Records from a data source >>
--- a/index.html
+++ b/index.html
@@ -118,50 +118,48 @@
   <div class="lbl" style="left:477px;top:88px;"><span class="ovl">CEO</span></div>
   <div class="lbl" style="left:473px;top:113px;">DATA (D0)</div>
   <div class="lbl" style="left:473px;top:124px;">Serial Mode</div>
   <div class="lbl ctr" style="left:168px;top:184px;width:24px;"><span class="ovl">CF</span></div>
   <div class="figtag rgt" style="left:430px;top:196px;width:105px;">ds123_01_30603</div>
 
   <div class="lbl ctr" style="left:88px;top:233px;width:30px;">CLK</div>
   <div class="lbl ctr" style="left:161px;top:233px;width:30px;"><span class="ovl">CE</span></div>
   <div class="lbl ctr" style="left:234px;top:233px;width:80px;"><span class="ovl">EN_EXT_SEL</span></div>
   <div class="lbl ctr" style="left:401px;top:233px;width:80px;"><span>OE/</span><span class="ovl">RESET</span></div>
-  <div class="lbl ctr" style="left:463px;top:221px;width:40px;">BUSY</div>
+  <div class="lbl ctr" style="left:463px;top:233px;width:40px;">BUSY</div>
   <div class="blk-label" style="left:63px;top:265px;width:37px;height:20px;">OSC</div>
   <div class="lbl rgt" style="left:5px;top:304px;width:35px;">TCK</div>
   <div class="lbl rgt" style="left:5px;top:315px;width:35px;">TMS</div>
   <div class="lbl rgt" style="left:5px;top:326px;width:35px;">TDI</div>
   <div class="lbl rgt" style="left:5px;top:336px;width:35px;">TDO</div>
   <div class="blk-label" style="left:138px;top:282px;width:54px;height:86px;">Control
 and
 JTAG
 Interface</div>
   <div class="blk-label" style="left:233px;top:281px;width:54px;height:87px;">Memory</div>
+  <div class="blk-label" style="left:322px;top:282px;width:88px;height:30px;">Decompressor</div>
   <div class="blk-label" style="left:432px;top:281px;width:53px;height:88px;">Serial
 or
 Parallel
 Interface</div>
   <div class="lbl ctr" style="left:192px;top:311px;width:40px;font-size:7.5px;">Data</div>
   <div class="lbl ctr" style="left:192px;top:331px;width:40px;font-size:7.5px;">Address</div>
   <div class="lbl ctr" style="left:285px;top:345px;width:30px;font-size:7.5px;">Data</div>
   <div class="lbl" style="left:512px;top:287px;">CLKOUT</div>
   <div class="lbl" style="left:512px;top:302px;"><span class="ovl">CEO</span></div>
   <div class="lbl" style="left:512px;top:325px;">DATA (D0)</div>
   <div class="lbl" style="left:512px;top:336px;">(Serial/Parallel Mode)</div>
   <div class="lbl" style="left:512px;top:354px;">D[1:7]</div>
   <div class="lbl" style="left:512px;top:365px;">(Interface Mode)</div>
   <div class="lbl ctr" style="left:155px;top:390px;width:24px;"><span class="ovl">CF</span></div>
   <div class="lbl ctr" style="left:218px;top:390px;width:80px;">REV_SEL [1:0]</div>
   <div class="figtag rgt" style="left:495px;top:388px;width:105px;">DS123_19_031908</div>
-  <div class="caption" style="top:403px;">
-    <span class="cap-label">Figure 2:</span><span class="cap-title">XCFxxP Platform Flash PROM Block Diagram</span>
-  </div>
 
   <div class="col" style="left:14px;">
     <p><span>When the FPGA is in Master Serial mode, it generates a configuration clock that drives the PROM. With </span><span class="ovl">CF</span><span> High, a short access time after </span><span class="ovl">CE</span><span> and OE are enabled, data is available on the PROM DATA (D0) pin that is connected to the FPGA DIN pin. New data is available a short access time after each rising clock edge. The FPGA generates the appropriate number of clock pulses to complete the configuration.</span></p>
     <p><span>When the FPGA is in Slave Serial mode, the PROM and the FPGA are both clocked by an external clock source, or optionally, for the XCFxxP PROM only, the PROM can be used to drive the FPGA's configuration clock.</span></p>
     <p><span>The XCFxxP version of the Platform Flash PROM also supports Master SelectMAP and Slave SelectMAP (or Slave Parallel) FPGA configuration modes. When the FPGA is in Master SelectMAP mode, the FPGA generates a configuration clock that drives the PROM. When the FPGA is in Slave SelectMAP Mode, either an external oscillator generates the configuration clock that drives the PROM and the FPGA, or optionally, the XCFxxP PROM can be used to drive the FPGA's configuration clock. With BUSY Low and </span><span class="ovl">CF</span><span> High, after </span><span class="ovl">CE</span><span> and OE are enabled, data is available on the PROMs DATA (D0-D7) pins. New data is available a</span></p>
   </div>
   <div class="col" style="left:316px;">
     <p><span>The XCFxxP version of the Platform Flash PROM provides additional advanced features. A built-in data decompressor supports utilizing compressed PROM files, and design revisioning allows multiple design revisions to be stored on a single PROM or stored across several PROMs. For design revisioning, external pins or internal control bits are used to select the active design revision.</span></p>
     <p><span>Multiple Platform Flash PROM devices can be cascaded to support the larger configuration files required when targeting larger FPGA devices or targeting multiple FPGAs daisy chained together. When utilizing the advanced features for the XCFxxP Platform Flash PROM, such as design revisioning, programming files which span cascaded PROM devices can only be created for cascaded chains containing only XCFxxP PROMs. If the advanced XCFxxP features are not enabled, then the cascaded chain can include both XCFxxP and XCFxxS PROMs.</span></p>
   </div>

...

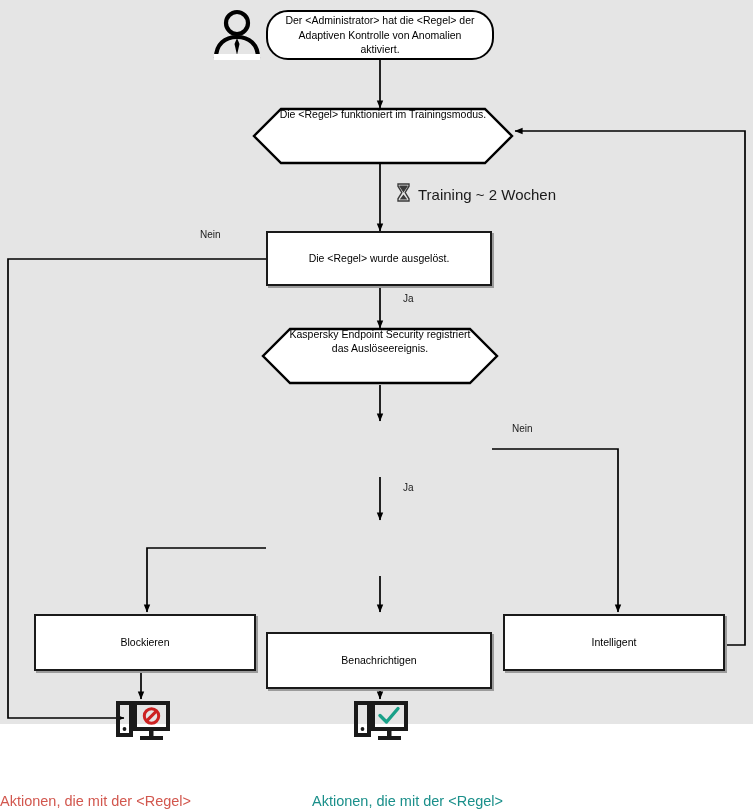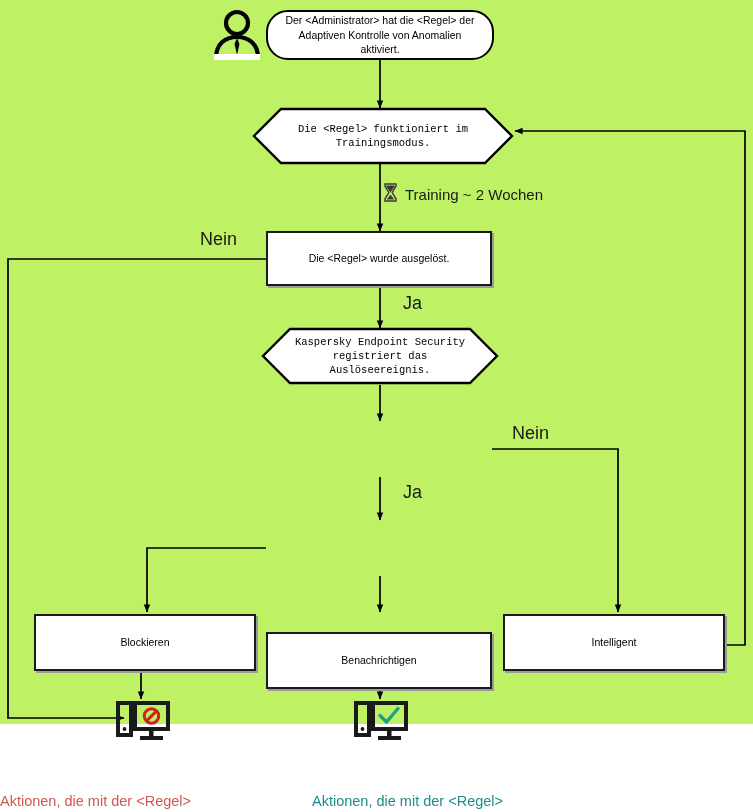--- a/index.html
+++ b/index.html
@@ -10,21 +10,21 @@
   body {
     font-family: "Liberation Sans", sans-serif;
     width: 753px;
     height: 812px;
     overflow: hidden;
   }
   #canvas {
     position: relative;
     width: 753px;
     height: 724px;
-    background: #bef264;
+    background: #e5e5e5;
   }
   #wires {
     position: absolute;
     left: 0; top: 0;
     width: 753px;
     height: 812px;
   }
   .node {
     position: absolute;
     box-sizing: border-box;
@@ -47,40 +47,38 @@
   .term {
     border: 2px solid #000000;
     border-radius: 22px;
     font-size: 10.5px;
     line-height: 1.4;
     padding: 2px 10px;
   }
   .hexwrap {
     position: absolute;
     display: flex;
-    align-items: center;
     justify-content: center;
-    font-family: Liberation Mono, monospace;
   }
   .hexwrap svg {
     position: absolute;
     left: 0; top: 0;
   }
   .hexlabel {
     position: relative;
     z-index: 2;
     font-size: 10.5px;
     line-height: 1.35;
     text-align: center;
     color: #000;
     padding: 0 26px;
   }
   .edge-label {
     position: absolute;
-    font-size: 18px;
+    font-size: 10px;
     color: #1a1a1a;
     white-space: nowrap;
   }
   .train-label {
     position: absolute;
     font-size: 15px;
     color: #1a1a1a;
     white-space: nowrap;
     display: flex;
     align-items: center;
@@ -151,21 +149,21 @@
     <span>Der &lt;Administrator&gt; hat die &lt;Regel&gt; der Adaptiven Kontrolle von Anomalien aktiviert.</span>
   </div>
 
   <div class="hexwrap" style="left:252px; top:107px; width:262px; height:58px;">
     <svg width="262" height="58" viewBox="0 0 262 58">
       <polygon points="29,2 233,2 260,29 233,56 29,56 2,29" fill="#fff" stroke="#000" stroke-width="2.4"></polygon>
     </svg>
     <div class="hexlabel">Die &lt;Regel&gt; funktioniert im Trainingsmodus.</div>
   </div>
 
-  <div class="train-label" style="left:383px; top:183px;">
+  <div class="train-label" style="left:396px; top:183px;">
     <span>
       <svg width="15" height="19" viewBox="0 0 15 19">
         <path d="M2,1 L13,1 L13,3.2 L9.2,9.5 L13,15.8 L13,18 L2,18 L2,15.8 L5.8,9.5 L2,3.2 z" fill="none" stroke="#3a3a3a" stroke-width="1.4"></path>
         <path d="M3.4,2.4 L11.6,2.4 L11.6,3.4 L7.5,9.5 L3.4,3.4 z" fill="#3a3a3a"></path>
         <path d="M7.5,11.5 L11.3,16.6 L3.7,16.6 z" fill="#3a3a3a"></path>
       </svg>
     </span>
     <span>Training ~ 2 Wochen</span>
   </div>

Problem description >> Check each line of the data above for the word "path", then state how many lines have it. Give the number alone.

Answer box >> 3